We have a third party application that uses XSLTs extensively and the sizes of the template files can be pretty significant. We are trying to address issues such as the parser that is used, whether the XSLTs are cached, etc. In reference to the XSLT itself and the logic within it, I have two questions regarding performance:
In regards to xsl:element, is there a performance difference in the two statements because the first code segment happens all the time in the codebase instead of using shorthand to create the input element:
Code:
<xsl:element name="input">
<xsl:attribute name="type">hidden</xsl:attribute>
<xsl:attribute name="name">s_regionalLocationInd<xsl:value-of select="i_queueCodeID"/></xsl:attribute>
<xsl:attribute name="value"><xsl:value-of select="s_regionalLocationInd"/></xsl:attribute>
</xsl:element>
Code:
<input type="hidden" name="s_regionalLocationInd{i_queueCodeID}" value="{s_regionalLocationInd}"/>
Also, developers don't remove unused code and instead comment the code out using HTML comment tags.
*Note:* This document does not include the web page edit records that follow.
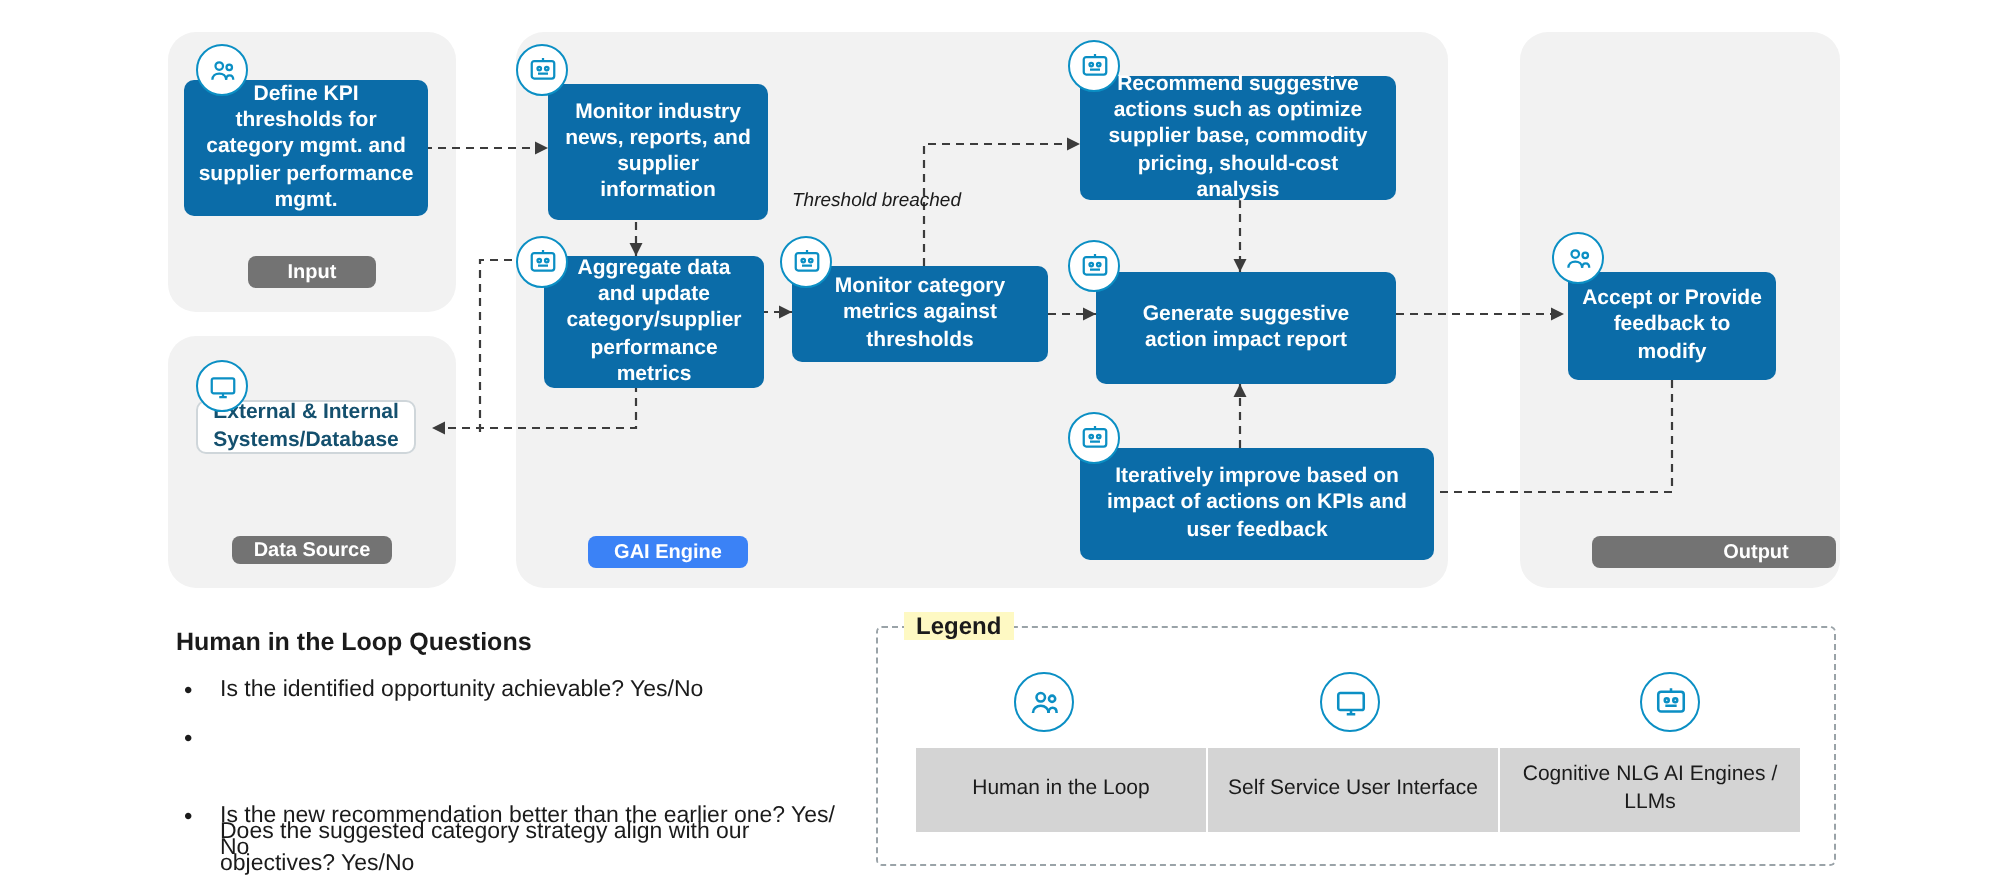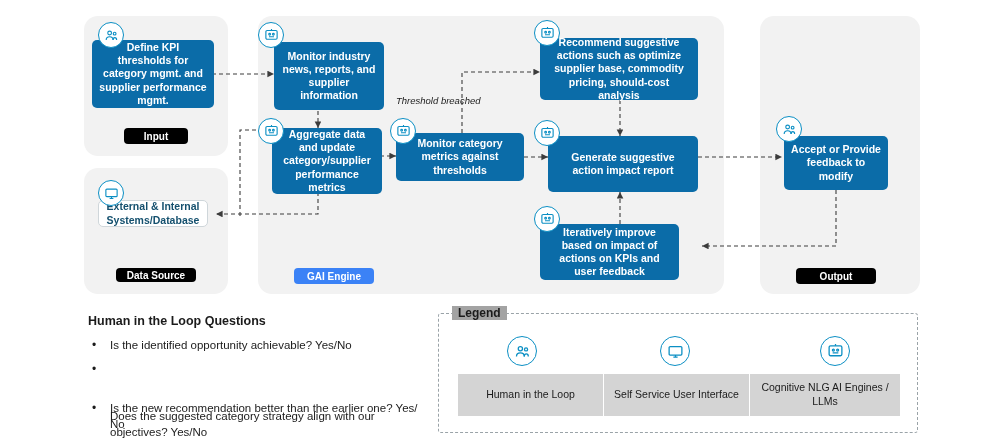"Input" .tag { background: #000000 -> #737373 }
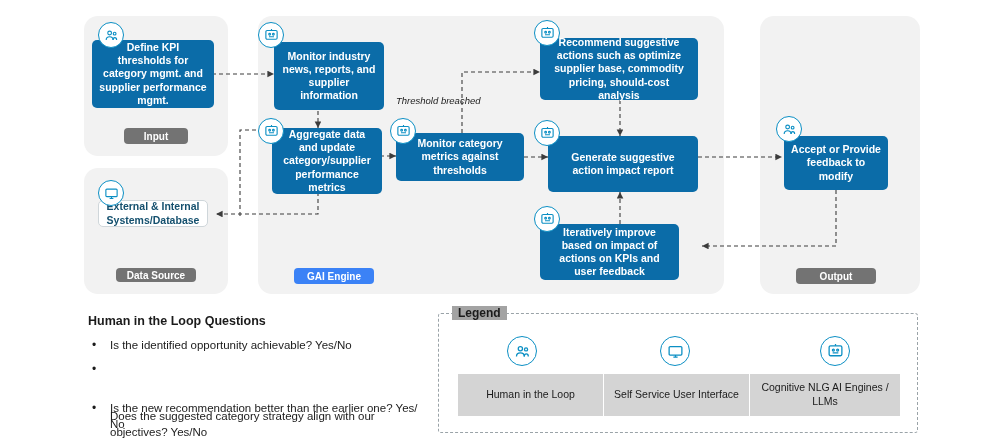"Iteratively improve based on impact" div.node { width: 139px -> 177px }
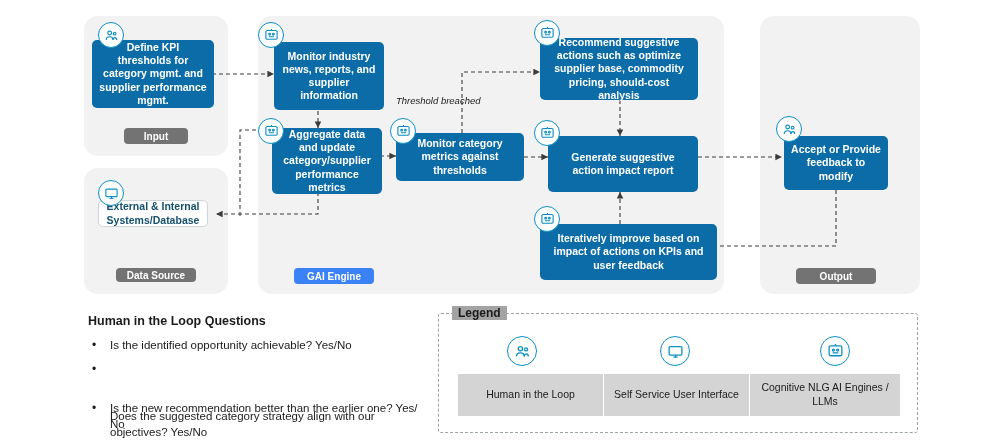"Output" div.tag { padding-left: none -> 42px }
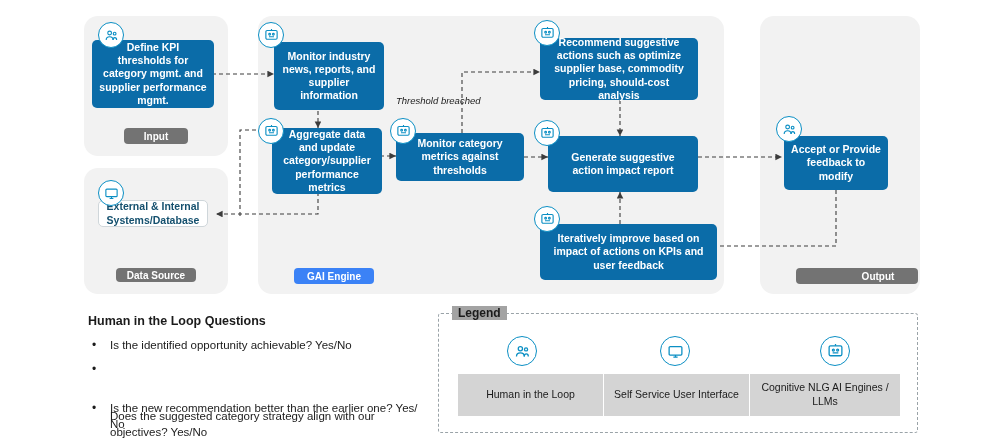"Legend" .legend-title { background: #a3a3a3 -> #fef9c3 }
Also, there is a lot of indentation and whitespace that occurs because of pretty printing. Now if this was XML loaded into a DOM, all the comments and pretty printing would add significant size to the DOM representation in memory. Does this work the same with an XSLT parser? Even though HTML comments are not transferred to the output document, do they change the size of the XSLT object in memory? Would "unpretty printing" the XSLT in production help to lower the size of the XSLT in memory?